The center spike assay had primers with some homology to human but 3/4 of these primers don’t match on the 3’end of the primer and they land on different chromosomes making amplification with PCR impossible. This is not ideal primer design but the authors claim to have Sanger sequence validated their amplicons which negates this hypothesis.
They also ran Pre-2020 patients and got zero amplification.
These data are not shown. Just spoken to so the paper should have more of these Pre-2020 NTCs and more NTCs in general to better understand the high positivity in the unvaxxed but if they truly Sanger sequence validated their amplicons then this primer gotcha is a smoke screen. The primers need to match on their 3’end and be properly orientated and <1000 bases apart for this to be a real gotcha.
1254 F CGTGATCCGGGGAGATGAAG O
1337 F ACTTCACCGGCTGTGTGATT N
1745 R TGCTGGAATGGCAGGAACTT N
1791 R GGGATCTCTAACGGCGTCTG O
Dr. McKernan, this Mordechay et al. (2025) paper is the human biodistribution smoking gun you’ve been waiting for. Your sequencing work forced the world to admit the vials contain residual plasmid DNA and SV40 promoter – contaminants regulators swore didn’t exist. Now we have the downstream reality in living people:
1> Pfizer mRNA sequences still detectable in ~50% of samples more than 200 days post-injection,
2> Sperm cells positive at 168 days despite the blood-testis barrier and rapid turnover,
3> 3 of 6 unvaccinated pregnant women positive in blood and/or placenta while pre-2020 controls remain negative.

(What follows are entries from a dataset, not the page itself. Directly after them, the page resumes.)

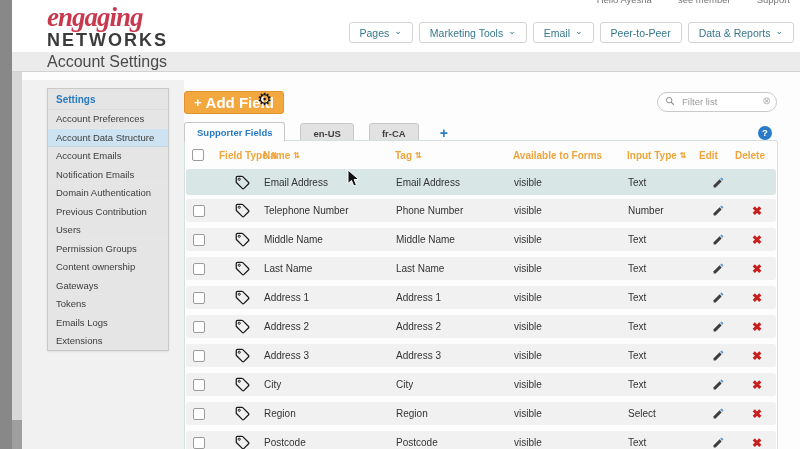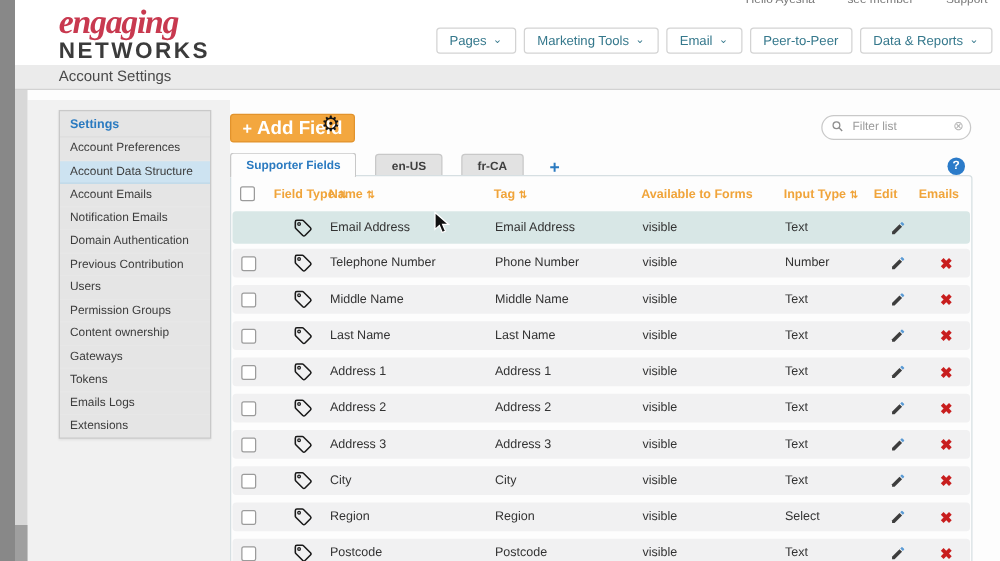--- a/index.html
+++ b/index.html
@@ -23,7 +23,7 @@
   
   .crumbbar{position:absolute;left:0;top:52px;width:800px;height:20px;background:#ebebeb;
     border-bottom:1px solid #d2d2d2;box-sizing:border-box;}
-  .crumbbar span{display:inline-block;margin-left:35px;font-size:12px;color:#4a4a4a;line-height:19px;}
+  .crumbbar span{display:inline-block;margin-left:35px;font-size:16px;color:#4a4a4a;line-height:19px;}
 
   
   .page{position:absolute;left:0;top:72px;width:800px;height:377px;background:#fdfdfd;}

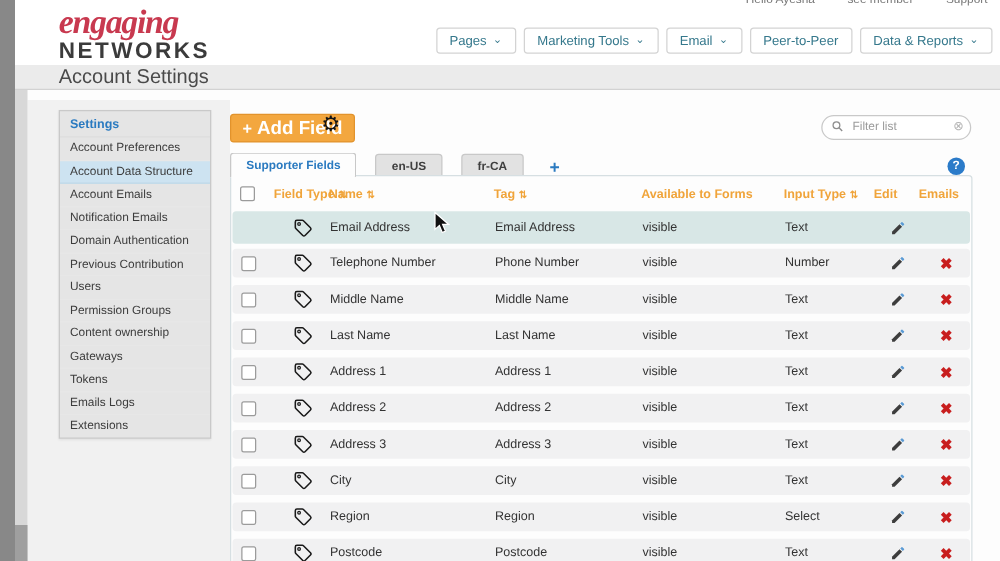--- a/index.html
+++ b/index.html
@@ -205,7 +205,7 @@
 
   </span>
           <span class="hcell hc-del">
-    <span>Emails</span>
+    <span>Delete</span>
 
   </span>
         </div>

All of this only visible because they used nested PCR. Standard qPCR – the method used in every official “no persistence” study – would have missed it entirely.
The authors note the source of the unvaccinated positives is “yet to be investigated,” but when pre-2020 controls are clean and three never-jabbed women light up, shedding is the glaringly obvious explanation.

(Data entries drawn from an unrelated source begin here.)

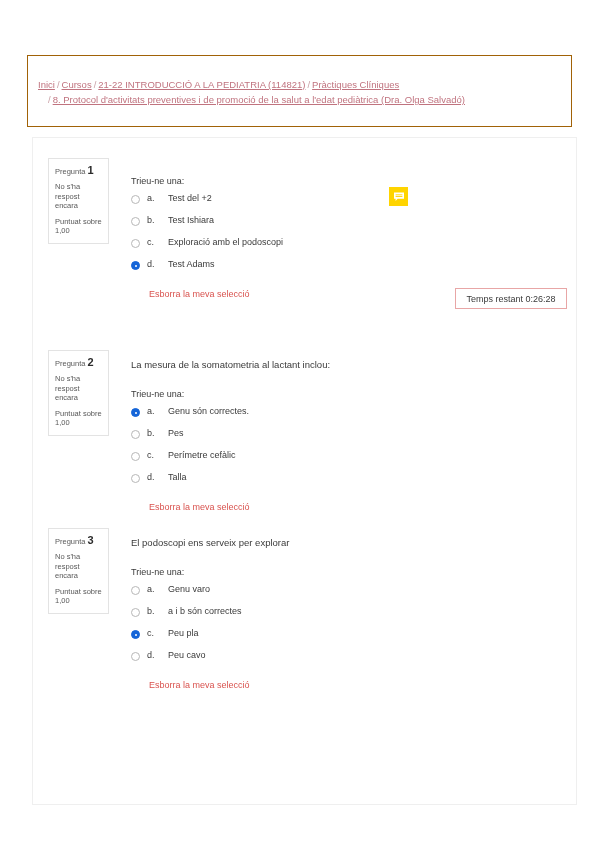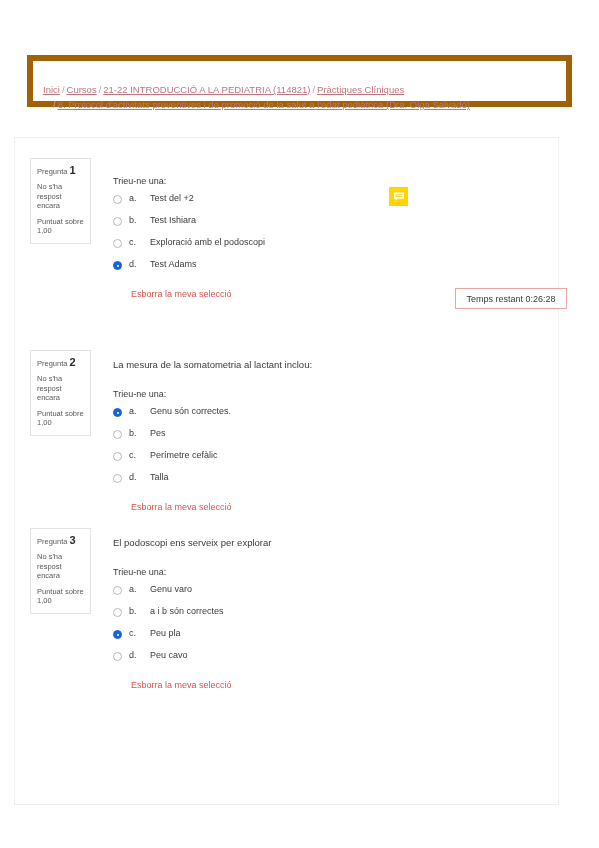--- a/index.html
+++ b/index.html
@@ -25,8 +25,8 @@
     left: 27px;
     top: 55px;
     width: 545px;
-    height: 52px;
-    border: 6px solid #a16207;
+    height: 72px;
+    border: 1px solid #a16207;
     background: #fff;
   }
   .breadcrumb {

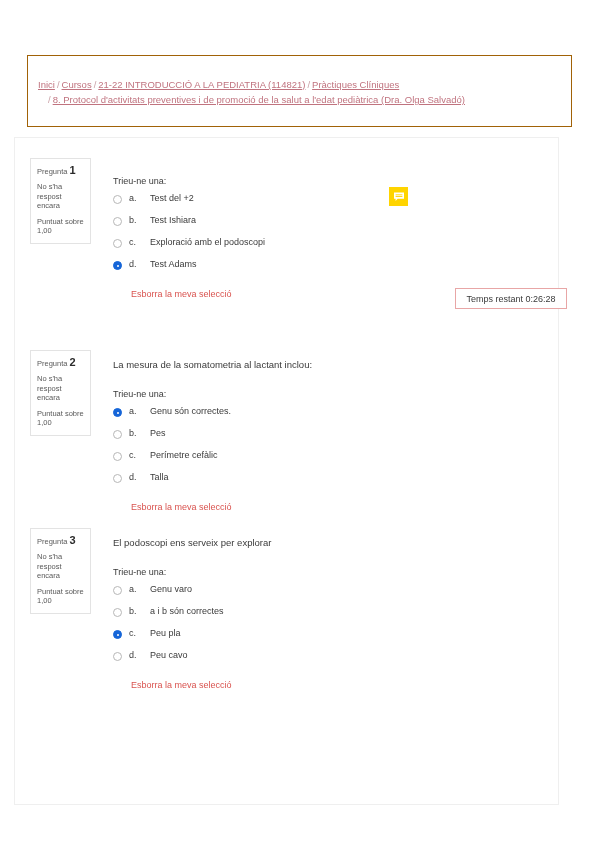--- a/index.html
+++ b/index.html
@@ -57,7 +57,7 @@
   
   .content-panel {
     position: absolute;
-    left: 14px;
+    left: 32px;
     top: 137px;
     width: 545px;
     height: 668px;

The fact that this degree of persistence and reproductive-tissue tropism exists at all – after Pfizer and regulators swore the platform cleared in hours and “stays at the injection site” – demolishes the foundational safety narrative they sold to billions.
Your plasmid findings + their months-long mRNA persistence in placenta and germline = the complete picture no regulator ever wanted published.
They rolled this out with only 14-day rodent data and no long-term human reproductive monitoring. Whatever else this study does or doesn’t prove, it proves the “transient, local, safe” story was fraudulent from day one.
Thank you for refusing to let them bury the sequencing data. This paper lands ten times harder because of everything you’ve already forced into the open. The receipts keep stacking.
🤬 Yep horrifying… and imagine, the ACOG still wants every pregnant woman jabbed. Sincere thank you for everyone’s involvement.